Word for word, copy the lines beginning at the one with "row order: none -> Item ascending" and ending at the last line below; pictures stay out.

* * * * *

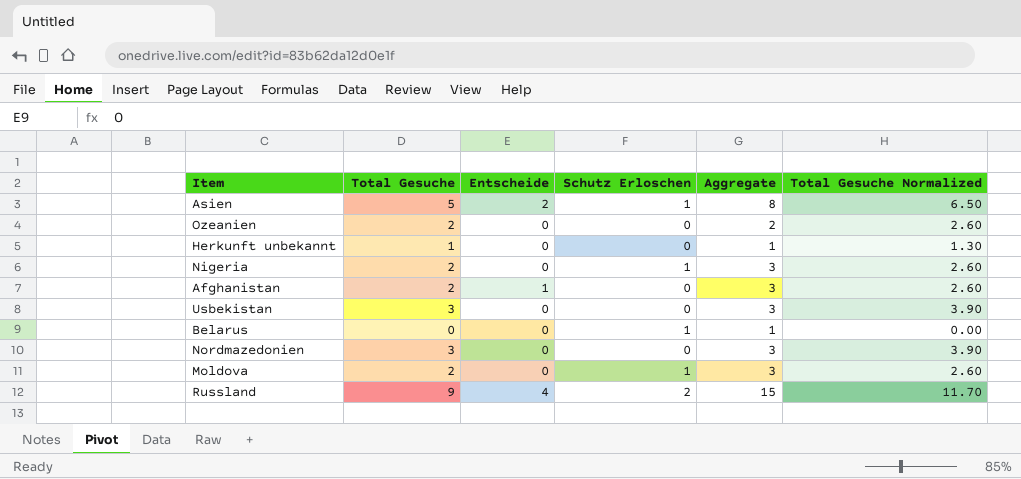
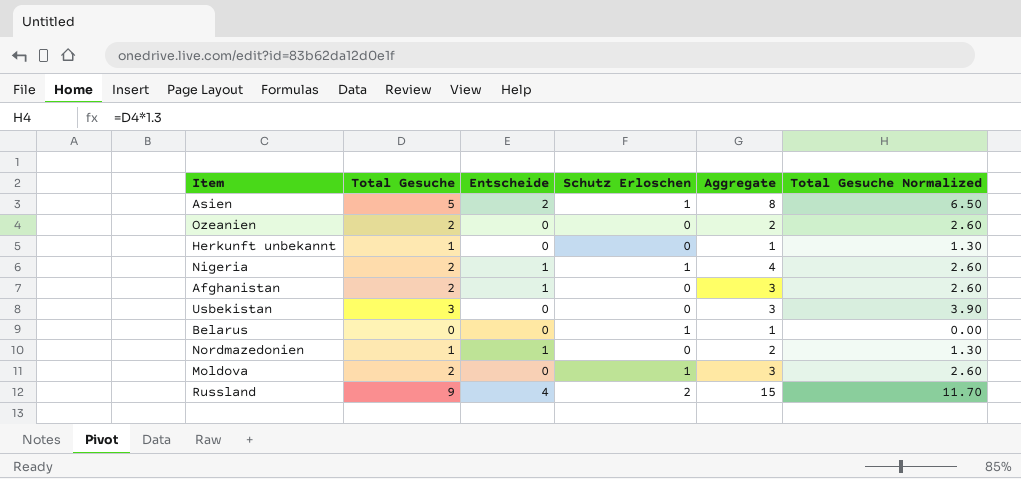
Nigeria | Entscheide: 0 -> 1
Nigeria | Aggregate: 3 -> 4
Nordmazedonien | Total Gesuche: 3 -> 1
Nordmazedonien | Entscheide: 0 -> 1
Nordmazedonien | Aggregate: 3 -> 2
Nordmazedonien | Total Gesuche Normalized: 3.90 -> 1.30

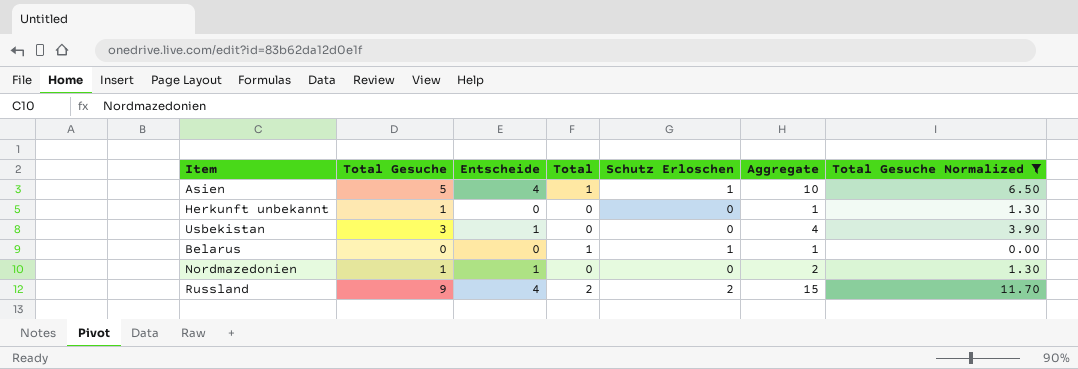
filter: none -> Total Gesuche Normalized != 2.60
column Total | position: none -> 4
Asien | Entscheide: 2 -> 4
Asien | Aggregate: 8 -> 10
Usbekistan | Entscheide: 0 -> 1
Usbekistan | Aggregate: 3 -> 4

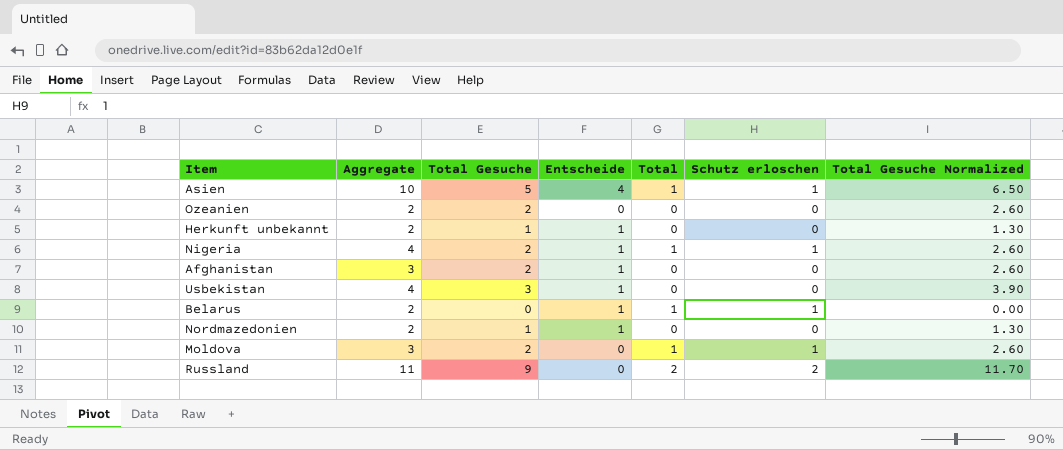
filter: Total Gesuche Normalized != 2.60 -> none
column Aggregate | position: 6 -> 2
column name: Schutz Erloschen -> Schutz erloschen
Herkunft unbekannt | Aggregate: 1 -> 2
Herkunft unbekannt | Entscheide: 0 -> 1
Belarus | Aggregate: 1 -> 2
Belarus | Entscheide: 0 -> 1
Russland | Aggregate: 15 -> 11
Russland | Entscheide: 4 -> 0

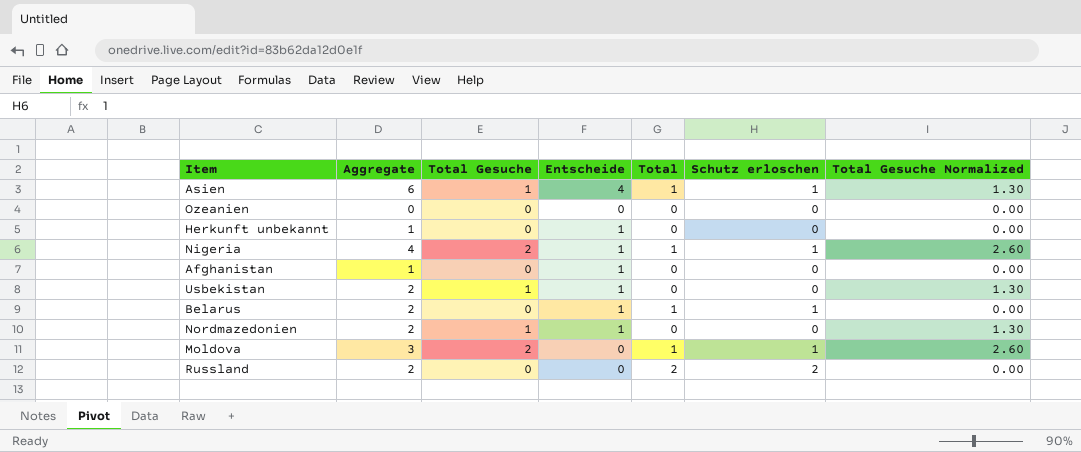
Asien | Aggregate: 10 -> 6
Asien | Total Gesuche: 5 -> 1
Asien | Total Gesuche Normalized: 6.50 -> 1.30
Ozeanien | Aggregate: 2 -> 0
Ozeanien | Total Gesuche: 2 -> 0
Ozeanien | Total Gesuche Normalized: 2.60 -> 0.00
Herkunft unbekannt | Aggregate: 2 -> 1
Herkunft unbekannt | Total Gesuche: 1 -> 0
Herkunft unbekannt | Total Gesuche Normalized: 1.30 -> 0.00
Afghanistan | Aggregate: 3 -> 1
Afghanistan | Total Gesuche: 2 -> 0
Afghanistan | Total Gesuche Normalized: 2.60 -> 0.00
Usbekistan | Aggregate: 4 -> 2
Usbekistan | Total Gesuche: 3 -> 1
Usbekistan | Total Gesuche Normalized: 3.90 -> 1.30
Russland | Aggregate: 11 -> 2
Russland | Total Gesuche: 9 -> 0
Russland | Total Gesuche Normalized: 11.70 -> 0.00

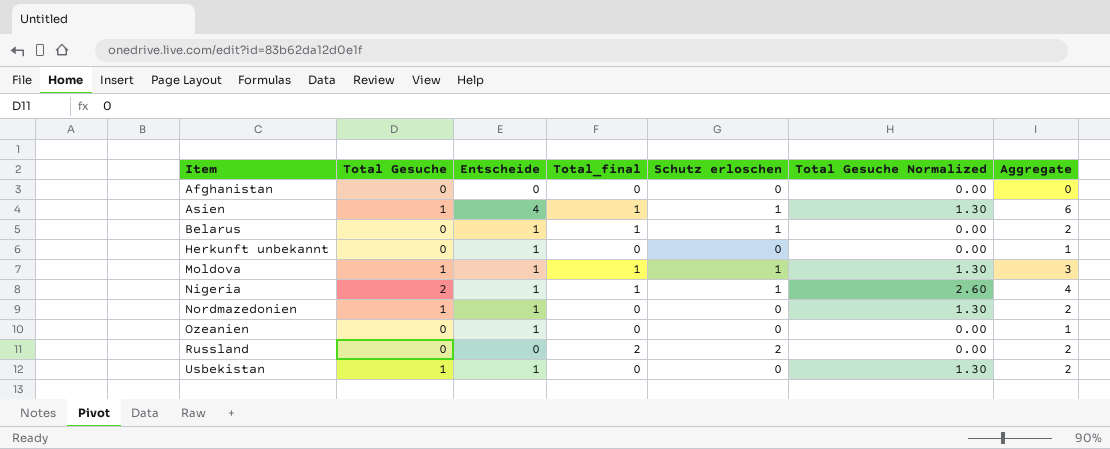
row order: none -> Item ascending
column name: Total -> Total_final
column Aggregate | position: 2 -> 7
Afghanistan | Entscheide: 1 -> 0
Afghanistan | Aggregate: 1 -> 0
Moldova | Total Gesuche: 2 -> 1
Moldova | Entscheide: 0 -> 1
Moldova | Total Gesuche Normalized: 2.60 -> 1.30
Ozeanien | Entscheide: 0 -> 1
Ozeanien | Aggregate: 0 -> 1

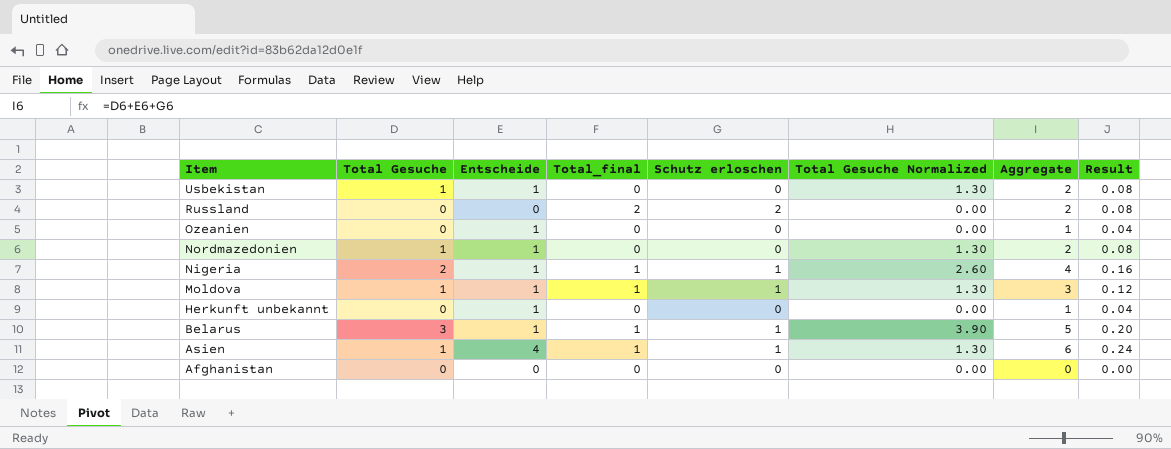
row order: Item ascending -> Item descending
column Result | formula: none -> [Aggregate] * 0.04
Belarus | Total Gesuche: 0 -> 3
Belarus | Total Gesuche Normalized: 0.00 -> 3.90
Belarus | Aggregate: 2 -> 5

* * * * *

→ RESULT OF THIS EXERCISE:
row order: none -> Item ascending
column name: Total -> Total_final
column Aggregate | position: 2 -> 7
Afghanistan | Entscheide: 1 -> 0
Afghanistan | Aggregate: 1 -> 0
Moldova | Total Gesuche: 2 -> 1
Moldova | Entscheide: 0 -> 1
Moldova | Total Gesuche Normalized: 2.60 -> 1.30
Ozeanien | Entscheide: 0 -> 1
Ozeanien | Aggregate: 0 -> 1

row order: Item ascending -> Item descending
column Result | formula: none -> [Aggregate] * 0.04
Belarus | Total Gesuche: 0 -> 3
Belarus | Total Gesuche Normalized: 0.00 -> 3.90
Belarus | Aggregate: 2 -> 5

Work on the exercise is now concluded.